Aliya eyed the corpses. "Do you think you could pinpoint a more exact time window for their deaths, Doctor?" She asked suddenly, a thoughtful frown resting on her brow. "Because if you could...we have the TARDIS. We can go back to whenever this all happened, while these guys keep investigating here. You gave my phone that sonic upgrade, so we can keep contact across the different times, relative to each other."

The Doctor looked at her abruptly. She stared back, with wide eyes that seemed like they were waiting for him to criticise. "That's a very good plan," He said, and she smiled widely. "And yes, exact time window is easy."

"Well, you show off all the time by doing it with air," She reasoned as he lowered himself down into the ditch alongside the dead bodies, "The bodies must have a scent too. Just less pleasant."

He nodded. It only took a few whiffs before he had what he needed. "1984. June 24th."

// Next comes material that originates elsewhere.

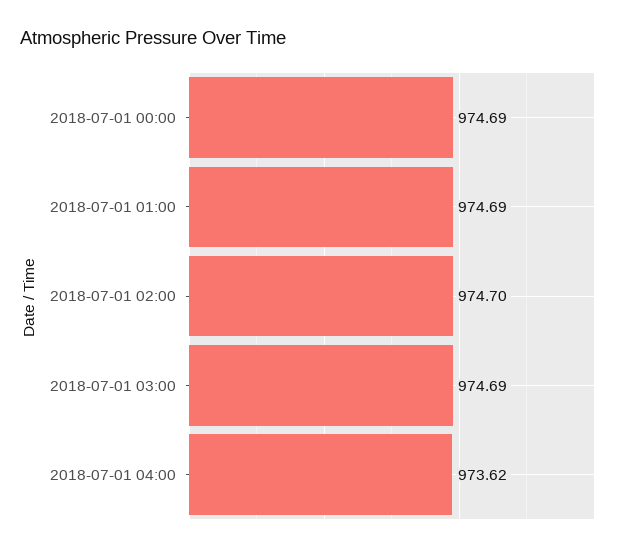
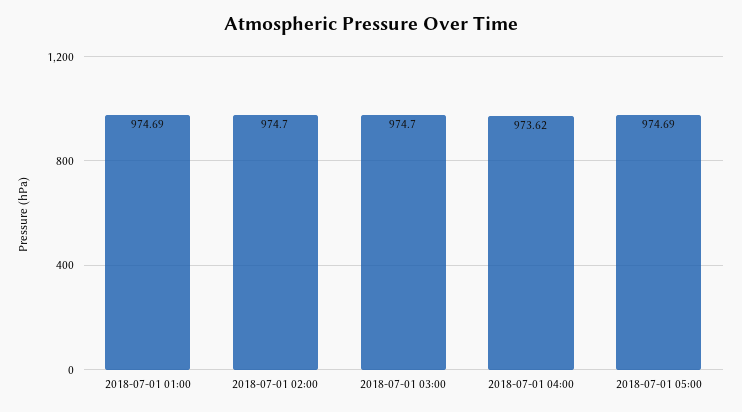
2018-07-01 00:00: 974.69 -> none
2018-07-01 03:00: 974.69 -> 974.7
2018-07-01 05:00: none -> 974.69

"Then that's where we're going."


When the Doctor returned to the TARDIS with Aliya, he immediately noticed her lack of enthusiasm to help him operate the controls. She'd pressed a button or two but had ended up just lingering, eyes much further away than he could follow.

"Aliya," He said quietly, "The helmic regulator."

She snapped to attention. "Right." She took a second, seeming to need to actually think about it, before leaning over a panel of the console to reach it. "Sorry."

"What's wrong?" He asked. For a moment it looked like she might try and deny that anything was wrong, but then her face fell.

"There were so many people back there," She whispered, suddenly near tears. "You might be used to it, but I don't think I ever will be." When tears actually did fall - though only in minimal numbers - he wordlessly strode across the room to her and hugged her tightly.

"I know," He murmured into her hair, "And it's not something that is even possible to get used to. But sometimes you have to focus on what there is to do instead of what's already been done. But we're doing this for them, to stop anyone sharing their fate."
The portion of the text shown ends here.